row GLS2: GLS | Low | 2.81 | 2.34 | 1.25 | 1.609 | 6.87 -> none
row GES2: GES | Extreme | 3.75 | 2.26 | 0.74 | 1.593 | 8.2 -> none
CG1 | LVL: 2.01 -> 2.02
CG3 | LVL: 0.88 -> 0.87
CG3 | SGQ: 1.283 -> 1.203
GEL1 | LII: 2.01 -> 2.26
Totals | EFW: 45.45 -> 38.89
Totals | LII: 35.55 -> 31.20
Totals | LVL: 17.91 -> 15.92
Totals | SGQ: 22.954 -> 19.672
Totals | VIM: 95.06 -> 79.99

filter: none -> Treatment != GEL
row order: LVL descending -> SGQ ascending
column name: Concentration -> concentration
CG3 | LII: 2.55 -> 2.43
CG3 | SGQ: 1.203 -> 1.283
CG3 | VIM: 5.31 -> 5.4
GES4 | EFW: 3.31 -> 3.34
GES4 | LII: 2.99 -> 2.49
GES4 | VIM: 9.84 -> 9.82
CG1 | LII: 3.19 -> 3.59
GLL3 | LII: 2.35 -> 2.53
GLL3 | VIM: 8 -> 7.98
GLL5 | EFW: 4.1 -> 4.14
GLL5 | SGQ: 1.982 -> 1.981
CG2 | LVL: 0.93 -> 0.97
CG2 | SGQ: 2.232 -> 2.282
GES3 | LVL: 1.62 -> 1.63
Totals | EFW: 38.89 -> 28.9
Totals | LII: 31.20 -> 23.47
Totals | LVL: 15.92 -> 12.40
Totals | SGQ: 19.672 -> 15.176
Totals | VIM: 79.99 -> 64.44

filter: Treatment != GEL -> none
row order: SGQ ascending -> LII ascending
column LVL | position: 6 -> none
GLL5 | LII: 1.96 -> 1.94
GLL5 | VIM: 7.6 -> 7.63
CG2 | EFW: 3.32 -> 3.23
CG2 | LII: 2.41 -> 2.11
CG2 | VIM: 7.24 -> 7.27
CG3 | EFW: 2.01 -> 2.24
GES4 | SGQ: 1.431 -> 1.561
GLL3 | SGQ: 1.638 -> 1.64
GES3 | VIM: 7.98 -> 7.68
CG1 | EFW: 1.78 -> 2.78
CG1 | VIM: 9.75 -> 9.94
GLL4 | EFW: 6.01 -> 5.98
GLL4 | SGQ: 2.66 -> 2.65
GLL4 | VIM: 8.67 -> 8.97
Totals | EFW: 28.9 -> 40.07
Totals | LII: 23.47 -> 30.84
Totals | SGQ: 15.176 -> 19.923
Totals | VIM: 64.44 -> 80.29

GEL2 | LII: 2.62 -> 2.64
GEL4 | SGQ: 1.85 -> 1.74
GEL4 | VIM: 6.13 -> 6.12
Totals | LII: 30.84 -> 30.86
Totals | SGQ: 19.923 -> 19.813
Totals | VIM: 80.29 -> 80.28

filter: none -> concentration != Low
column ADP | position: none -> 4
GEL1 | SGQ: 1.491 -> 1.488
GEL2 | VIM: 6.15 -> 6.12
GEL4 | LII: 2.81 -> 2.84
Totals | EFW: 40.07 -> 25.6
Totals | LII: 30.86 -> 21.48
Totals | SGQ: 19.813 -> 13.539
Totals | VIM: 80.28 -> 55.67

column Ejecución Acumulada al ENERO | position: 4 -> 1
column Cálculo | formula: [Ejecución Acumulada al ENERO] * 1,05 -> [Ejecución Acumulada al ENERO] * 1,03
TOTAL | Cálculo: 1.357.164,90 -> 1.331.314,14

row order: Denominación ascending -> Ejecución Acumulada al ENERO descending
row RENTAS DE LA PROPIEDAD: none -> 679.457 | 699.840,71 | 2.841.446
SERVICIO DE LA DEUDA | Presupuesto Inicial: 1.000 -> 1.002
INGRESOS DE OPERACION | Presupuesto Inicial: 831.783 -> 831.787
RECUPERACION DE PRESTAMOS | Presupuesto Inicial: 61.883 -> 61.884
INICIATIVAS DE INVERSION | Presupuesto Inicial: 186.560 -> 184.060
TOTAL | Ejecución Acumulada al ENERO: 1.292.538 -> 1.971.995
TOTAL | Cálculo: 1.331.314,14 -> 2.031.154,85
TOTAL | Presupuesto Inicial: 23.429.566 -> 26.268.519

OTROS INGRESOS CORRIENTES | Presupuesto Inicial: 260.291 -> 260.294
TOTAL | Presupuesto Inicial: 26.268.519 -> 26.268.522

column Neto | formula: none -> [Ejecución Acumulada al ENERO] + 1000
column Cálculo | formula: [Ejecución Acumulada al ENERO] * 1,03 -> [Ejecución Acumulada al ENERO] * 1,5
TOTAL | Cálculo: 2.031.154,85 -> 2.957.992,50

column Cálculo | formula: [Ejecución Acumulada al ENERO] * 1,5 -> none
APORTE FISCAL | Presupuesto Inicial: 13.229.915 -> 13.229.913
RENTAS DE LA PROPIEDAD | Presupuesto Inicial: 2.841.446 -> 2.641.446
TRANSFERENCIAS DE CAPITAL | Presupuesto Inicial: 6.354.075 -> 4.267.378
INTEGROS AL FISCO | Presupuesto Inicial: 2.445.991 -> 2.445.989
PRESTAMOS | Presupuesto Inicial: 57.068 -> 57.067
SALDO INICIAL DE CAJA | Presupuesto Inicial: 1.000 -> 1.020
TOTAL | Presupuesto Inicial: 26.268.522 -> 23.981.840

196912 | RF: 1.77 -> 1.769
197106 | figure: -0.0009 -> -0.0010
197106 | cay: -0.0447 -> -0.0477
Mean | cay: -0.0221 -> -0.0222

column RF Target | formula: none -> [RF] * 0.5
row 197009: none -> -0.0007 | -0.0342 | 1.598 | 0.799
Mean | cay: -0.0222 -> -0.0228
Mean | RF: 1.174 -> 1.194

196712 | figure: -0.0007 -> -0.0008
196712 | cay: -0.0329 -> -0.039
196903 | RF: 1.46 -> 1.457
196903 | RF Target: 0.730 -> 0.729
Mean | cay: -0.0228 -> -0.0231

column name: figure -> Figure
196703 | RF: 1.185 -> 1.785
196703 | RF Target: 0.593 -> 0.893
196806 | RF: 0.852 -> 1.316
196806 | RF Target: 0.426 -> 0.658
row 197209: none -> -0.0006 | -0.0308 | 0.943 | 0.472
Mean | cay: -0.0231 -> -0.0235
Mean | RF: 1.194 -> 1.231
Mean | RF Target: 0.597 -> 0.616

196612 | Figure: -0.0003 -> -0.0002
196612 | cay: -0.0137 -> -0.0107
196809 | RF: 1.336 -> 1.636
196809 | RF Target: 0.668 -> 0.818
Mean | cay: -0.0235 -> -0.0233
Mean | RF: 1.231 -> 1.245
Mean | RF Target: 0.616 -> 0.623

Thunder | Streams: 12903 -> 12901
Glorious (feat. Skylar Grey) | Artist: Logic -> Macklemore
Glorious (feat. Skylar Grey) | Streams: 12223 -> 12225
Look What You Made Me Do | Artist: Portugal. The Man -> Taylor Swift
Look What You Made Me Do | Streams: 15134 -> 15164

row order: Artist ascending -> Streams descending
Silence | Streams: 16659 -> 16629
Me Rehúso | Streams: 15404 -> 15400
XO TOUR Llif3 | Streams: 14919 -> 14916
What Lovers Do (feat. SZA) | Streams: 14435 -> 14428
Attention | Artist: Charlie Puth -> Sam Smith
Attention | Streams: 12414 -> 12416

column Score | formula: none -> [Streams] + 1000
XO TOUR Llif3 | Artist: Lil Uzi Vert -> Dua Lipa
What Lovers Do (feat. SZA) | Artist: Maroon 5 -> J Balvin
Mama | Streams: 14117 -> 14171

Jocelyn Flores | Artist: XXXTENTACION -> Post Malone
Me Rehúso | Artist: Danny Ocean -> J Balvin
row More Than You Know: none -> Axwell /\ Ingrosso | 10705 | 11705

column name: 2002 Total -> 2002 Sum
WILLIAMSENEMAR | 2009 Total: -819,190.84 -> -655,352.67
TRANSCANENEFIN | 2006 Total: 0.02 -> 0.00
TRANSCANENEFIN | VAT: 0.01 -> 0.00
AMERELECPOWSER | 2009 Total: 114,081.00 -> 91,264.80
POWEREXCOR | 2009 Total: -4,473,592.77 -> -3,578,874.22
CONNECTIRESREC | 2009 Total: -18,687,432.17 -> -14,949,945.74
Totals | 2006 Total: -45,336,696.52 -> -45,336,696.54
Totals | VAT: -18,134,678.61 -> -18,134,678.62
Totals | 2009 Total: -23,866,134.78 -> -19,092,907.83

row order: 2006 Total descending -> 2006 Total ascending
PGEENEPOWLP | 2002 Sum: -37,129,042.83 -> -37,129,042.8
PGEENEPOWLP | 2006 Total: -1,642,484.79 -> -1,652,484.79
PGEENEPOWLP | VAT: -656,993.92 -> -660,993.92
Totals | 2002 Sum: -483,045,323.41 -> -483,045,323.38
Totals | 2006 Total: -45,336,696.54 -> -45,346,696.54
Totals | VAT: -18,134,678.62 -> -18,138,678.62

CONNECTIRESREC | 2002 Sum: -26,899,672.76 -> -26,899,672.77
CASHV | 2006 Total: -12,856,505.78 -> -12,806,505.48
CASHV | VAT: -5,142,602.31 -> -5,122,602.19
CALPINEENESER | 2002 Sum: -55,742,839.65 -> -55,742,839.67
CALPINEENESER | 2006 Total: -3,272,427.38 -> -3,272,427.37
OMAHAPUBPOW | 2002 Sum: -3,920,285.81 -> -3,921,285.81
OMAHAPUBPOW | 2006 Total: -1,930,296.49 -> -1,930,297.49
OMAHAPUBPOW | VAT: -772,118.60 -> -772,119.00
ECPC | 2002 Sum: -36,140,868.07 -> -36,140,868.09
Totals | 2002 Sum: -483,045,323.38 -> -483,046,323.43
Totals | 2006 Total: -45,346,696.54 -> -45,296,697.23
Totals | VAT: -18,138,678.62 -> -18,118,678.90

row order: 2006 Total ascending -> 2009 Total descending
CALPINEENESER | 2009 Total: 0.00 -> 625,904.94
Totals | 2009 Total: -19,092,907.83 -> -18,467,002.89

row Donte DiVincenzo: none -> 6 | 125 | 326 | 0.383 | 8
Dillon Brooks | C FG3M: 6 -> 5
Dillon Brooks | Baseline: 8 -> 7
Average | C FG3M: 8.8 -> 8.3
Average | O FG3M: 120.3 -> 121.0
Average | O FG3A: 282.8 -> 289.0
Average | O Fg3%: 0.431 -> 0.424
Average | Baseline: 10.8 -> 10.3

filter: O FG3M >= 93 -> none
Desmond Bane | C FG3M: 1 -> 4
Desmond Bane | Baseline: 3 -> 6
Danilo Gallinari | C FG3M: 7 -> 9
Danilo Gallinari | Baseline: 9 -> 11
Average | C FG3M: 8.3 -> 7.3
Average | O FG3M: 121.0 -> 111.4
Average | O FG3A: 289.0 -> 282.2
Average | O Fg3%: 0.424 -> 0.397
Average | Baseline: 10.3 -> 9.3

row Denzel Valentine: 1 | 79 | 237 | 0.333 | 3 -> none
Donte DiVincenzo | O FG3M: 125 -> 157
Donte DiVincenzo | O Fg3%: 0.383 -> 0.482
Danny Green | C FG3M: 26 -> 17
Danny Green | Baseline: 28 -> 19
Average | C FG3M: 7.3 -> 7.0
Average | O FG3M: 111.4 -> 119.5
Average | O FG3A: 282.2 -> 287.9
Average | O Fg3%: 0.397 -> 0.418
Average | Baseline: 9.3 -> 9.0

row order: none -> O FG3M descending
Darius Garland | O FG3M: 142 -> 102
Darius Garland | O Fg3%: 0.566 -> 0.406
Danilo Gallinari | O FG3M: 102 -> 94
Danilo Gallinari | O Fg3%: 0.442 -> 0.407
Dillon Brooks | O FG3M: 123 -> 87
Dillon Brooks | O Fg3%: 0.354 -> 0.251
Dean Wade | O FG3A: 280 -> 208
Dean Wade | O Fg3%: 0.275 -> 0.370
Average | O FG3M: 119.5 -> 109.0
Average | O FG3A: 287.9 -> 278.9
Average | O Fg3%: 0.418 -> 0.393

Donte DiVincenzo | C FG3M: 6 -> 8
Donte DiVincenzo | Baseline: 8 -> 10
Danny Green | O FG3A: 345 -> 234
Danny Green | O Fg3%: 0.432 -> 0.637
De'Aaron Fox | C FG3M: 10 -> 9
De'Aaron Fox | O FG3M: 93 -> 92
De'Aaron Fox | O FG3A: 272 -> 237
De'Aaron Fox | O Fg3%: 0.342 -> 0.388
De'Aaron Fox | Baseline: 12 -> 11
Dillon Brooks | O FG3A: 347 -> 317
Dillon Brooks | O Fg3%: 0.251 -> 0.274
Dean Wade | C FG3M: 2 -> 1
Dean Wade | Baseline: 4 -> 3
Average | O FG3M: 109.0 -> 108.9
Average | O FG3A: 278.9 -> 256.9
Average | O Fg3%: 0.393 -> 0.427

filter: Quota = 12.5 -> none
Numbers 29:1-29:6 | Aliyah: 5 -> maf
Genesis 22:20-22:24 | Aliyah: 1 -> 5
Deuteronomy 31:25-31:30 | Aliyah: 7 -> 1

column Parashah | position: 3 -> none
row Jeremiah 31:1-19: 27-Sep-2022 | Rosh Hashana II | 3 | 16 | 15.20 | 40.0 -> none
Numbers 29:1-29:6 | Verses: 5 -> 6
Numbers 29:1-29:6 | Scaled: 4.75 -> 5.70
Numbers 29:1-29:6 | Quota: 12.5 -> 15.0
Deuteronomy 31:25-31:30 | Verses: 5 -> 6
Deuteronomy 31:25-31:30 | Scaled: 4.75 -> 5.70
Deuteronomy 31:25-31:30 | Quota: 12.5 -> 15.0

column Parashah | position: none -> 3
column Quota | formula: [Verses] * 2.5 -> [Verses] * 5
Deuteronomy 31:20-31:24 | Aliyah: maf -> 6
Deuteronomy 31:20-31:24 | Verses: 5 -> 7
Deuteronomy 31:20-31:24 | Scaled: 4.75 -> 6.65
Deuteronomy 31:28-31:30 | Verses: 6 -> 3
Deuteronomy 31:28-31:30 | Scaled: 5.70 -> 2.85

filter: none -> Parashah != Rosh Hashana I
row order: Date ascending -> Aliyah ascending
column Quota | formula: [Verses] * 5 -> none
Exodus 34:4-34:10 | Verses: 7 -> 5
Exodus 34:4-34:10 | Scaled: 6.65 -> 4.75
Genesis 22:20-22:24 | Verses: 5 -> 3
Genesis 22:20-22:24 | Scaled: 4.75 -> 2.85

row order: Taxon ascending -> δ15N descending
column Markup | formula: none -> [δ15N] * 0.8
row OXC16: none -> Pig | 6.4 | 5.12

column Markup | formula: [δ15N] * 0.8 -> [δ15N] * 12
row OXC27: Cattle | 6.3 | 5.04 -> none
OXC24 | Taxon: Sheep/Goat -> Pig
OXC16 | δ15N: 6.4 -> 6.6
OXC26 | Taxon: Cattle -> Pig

INSTRUCTIONS FOR THE TASK
There is a run of lines above from the one with "CG3 | LVL: 0.88 -> 0.87" to the one with "CG1 | VIM: 9.75 -> 9.94"; print exactly that run, both ends included, and nothing else.

OUTPUT
CG3 | LVL: 0.88 -> 0.87
CG3 | SGQ: 1.283 -> 1.203
GEL1 | LII: 2.01 -> 2.26
Totals | EFW: 45.45 -> 38.89
Totals | LII: 35.55 -> 31.20
Totals | LVL: 17.91 -> 15.92
Totals | SGQ: 22.954 -> 19.672
Totals | VIM: 95.06 -> 79.99

filter: none -> Treatment != GEL
row order: LVL descending -> SGQ ascending
column name: Concentration -> concentration
CG3 | LII: 2.55 -> 2.43
CG3 | SGQ: 1.203 -> 1.283
CG3 | VIM: 5.31 -> 5.4
GES4 | EFW: 3.31 -> 3.34
GES4 | LII: 2.99 -> 2.49
GES4 | VIM: 9.84 -> 9.82
CG1 | LII: 3.19 -> 3.59
GLL3 | LII: 2.35 -> 2.53
GLL3 | VIM: 8 -> 7.98
GLL5 | EFW: 4.1 -> 4.14
GLL5 | SGQ: 1.982 -> 1.981
CG2 | LVL: 0.93 -> 0.97
CG2 | SGQ: 2.232 -> 2.282
GES3 | LVL: 1.62 -> 1.63
Totals | EFW: 38.89 -> 28.9
Totals | LII: 31.20 -> 23.47
Totals | LVL: 15.92 -> 12.40
Totals | SGQ: 19.672 -> 15.176
Totals | VIM: 79.99 -> 64.44

filter: Treatment != GEL -> none
row order: SGQ ascending -> LII ascending
column LVL | position: 6 -> none
GLL5 | LII: 1.96 -> 1.94
GLL5 | VIM: 7.6 -> 7.63
CG2 | EFW: 3.32 -> 3.23
CG2 | LII: 2.41 -> 2.11
CG2 | VIM: 7.24 -> 7.27
CG3 | EFW: 2.01 -> 2.24
GES4 | SGQ: 1.431 -> 1.561
GLL3 | SGQ: 1.638 -> 1.64
GES3 | VIM: 7.98 -> 7.68
CG1 | EFW: 1.78 -> 2.78
CG1 | VIM: 9.75 -> 9.94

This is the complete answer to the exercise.